[Stored data entries]
+--
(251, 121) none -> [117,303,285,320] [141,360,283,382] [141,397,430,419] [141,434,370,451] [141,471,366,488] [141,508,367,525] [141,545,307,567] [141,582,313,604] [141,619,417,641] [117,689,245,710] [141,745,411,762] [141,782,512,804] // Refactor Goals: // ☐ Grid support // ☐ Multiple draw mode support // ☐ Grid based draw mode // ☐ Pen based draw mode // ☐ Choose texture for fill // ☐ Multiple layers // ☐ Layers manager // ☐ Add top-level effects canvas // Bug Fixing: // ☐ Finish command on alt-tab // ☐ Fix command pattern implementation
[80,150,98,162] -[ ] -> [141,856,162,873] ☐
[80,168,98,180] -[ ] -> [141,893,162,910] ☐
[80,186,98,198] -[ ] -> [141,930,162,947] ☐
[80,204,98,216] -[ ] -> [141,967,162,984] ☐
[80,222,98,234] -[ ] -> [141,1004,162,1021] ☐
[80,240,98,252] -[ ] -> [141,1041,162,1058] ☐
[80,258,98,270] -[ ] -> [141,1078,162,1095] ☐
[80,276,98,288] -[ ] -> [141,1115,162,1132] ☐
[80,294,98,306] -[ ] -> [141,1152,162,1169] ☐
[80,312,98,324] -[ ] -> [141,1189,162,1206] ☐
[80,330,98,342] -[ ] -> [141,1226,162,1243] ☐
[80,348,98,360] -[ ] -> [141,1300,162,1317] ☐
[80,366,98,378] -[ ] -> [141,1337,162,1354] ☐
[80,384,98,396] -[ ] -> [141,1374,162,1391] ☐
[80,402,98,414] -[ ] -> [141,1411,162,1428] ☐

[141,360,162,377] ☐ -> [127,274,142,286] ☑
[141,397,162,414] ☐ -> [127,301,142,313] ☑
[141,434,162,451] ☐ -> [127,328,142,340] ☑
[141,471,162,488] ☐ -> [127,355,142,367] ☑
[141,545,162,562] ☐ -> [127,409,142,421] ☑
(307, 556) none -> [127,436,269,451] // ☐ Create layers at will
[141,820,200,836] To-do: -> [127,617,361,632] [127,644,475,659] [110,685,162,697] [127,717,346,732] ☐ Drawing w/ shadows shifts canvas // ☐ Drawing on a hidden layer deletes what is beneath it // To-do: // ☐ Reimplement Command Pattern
+--
## Task statement
Find the line with "[80,168,98,180] -[ ] -> [141,893,162,910] ☐" in the entries above. Retype it and each line after it, exactly, through the line with "[80,384,98,396] -[ ] -> [141,1374,162,1391] ☐", and stop there.

## Task answer
[80,168,98,180] -[ ] -> [141,893,162,910] ☐
[80,186,98,198] -[ ] -> [141,930,162,947] ☐
[80,204,98,216] -[ ] -> [141,967,162,984] ☐
[80,222,98,234] -[ ] -> [141,1004,162,1021] ☐
[80,240,98,252] -[ ] -> [141,1041,162,1058] ☐
[80,258,98,270] -[ ] -> [141,1078,162,1095] ☐
[80,276,98,288] -[ ] -> [141,1115,162,1132] ☐
[80,294,98,306] -[ ] -> [141,1152,162,1169] ☐
[80,312,98,324] -[ ] -> [141,1189,162,1206] ☐
[80,330,98,342] -[ ] -> [141,1226,162,1243] ☐
[80,348,98,360] -[ ] -> [141,1300,162,1317] ☐
[80,366,98,378] -[ ] -> [141,1337,162,1354] ☐
[80,384,98,396] -[ ] -> [141,1374,162,1391] ☐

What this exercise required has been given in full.